The former school of thought finds justification in his political alliances with his brother Raul and the Argentine revolutionary, Che Guevara. Both believed in the tenets of Marxist thinking, with Raul growing closer to the Soviet Union and Che favouring Maoist China.
The latter viewpoint maintains that Fidel was forced into the arms of the Soviet camp by American hostility which in the Cold War period automatically ascribed communist leanings to most national liberation movements. It is a perspective also accommodating of a rationale for Fidel’s decision to turn Cuba into a closed society.
‘Open’, democratic societies, Fidel and Che had noted had been susceptible to infiltration and destabilisation by covert action undertaken by the Central Intelligence Agency in the overthrow of governments in Iran and Guatemala.
Since a democratised Cuba with a free press and independent non-governmental organisations could only make itself vulnerable to manipulation by the intelligence agencies of the imperialist powers, Fidel, who had closely studied the overthrow of Jacobo Arbenz in Guatemala, made a commitment to forswear the development of an open society if he came to power.
The trappings of a totalitarian state were evident.

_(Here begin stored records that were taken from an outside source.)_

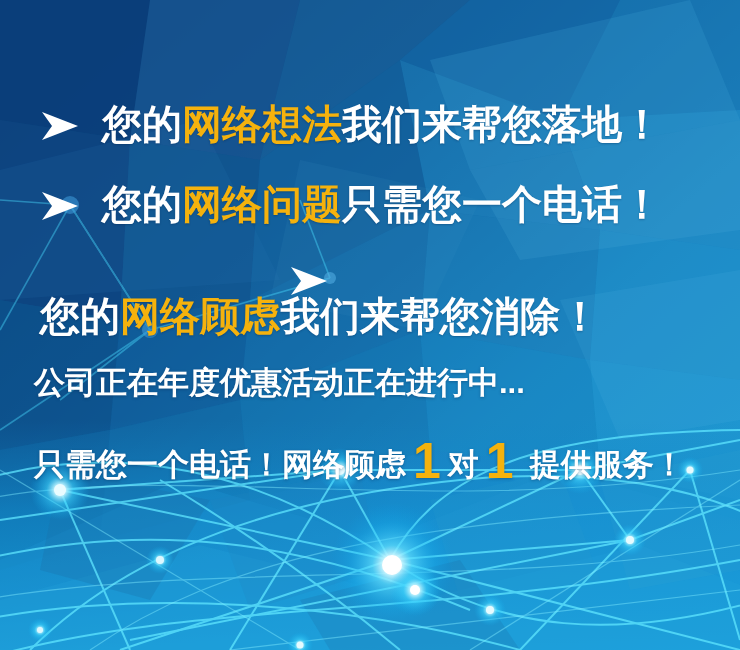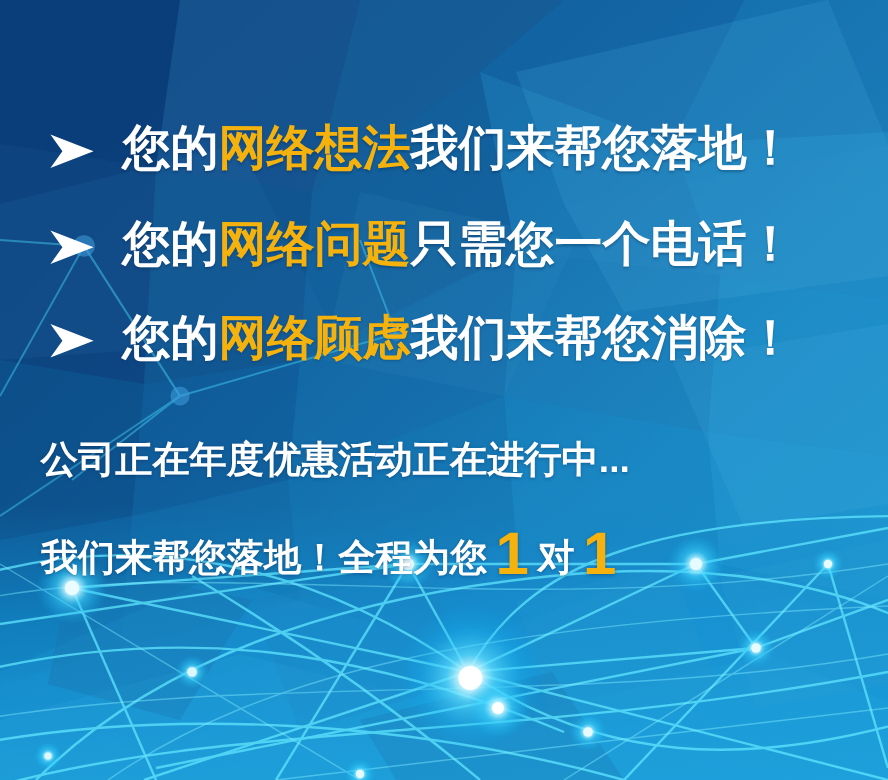--- a/index.html
+++ b/index.html
@@ -38,7 +38,7 @@
   }
   .headline.l1 { top:104px; }
   .headline.l2 { top:184px; }
-  .headline.l3 { top:262px; }
+  .headline.l3 { top:262px;flex-direction:column; }
 
   .arrow-icon {
     width:40px; height:34px;

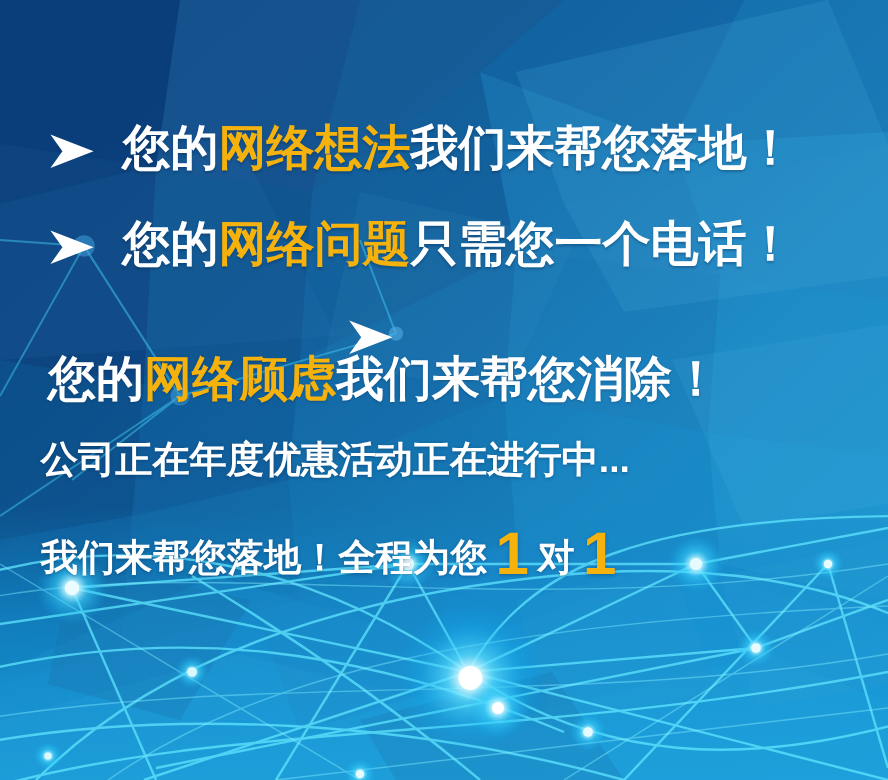--- a/index.html
+++ b/index.html
@@ -276,7 +276,7 @@
     <div class="subline s1">公司正在年度优惠活动正在进行中...</div>
 
     <div class="subline s2">
-      <span>我们来帮您落地！全程为您</span>
+      <span>只需您一个电话！网络顾虑</span>
       <span class="big-one">1</span>
       <span>对</span>
       <span class="big-one">1</span>

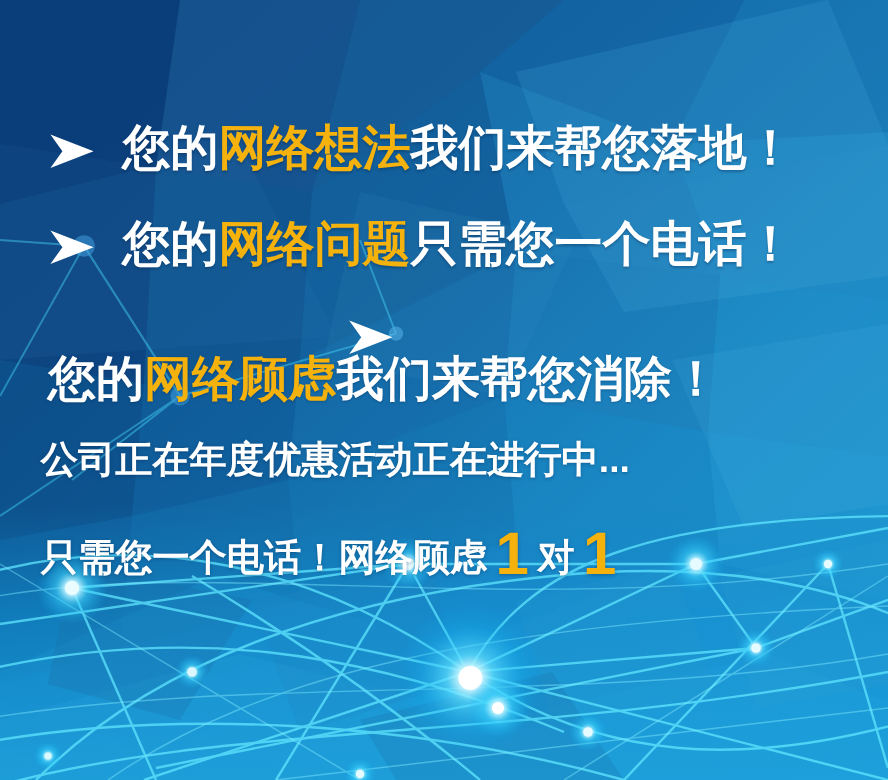--- a/index.html
+++ b/index.html
@@ -281,6 +281,7 @@
       <span>对</span>
       <span class="big-one">1</span>
       <span class="sp"></span>
+      <span>提供服务！</span>
     </div>
 
   </div>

The purge at the outset of his coming to power was as violent and arbitrary as Mengistu’s ‘Bloody Saturday’ or episodes of Soviet state terror during the Yezhovchina.
Also, the fall and eventual execution of General Arnaldo Ochoa, Cuba's most decorated soldier, was a troubling episode which despite Fidel's explanations, a significant many believe was orchestrated to scapegoat a hero of the Cuban Republic in order to ensure that Fidel and his brother Raul saved face.
While his enemies, many of whom developed and entrenched a formidable level of political power in the US state of Florida, would say that his control of certain state land and properties equated to the amassing of great personal wealth, Fidel is viewed as a fearless and selfless liberator for the oppressed masses of Latin America and Africa.
His domestic programme included progressive policies aimed at alleviating centuries of racial and gender inequalities, improving housing, expanding medical care, securing agrarian reform and developing the country’s natural resources for the common good.
That he could transform his country from being a private bordello of US corporate gangsters and Mafioso to one possessing a first class health service and education system is evidence of his having been a force for the betterment of his people.
In raising Cuban society from the moral and economic cesspit of foreign domination and exploitation as well as in showing the sort of courage few African, Latin American or other leaders from the developing world could muster in standing up to imperialism, it is Fidel more than any authoritarian figure to the Left or Right of the political spectrum who for many reasons will leave a positive legacy whatever the shortcomings of his revolutionary government.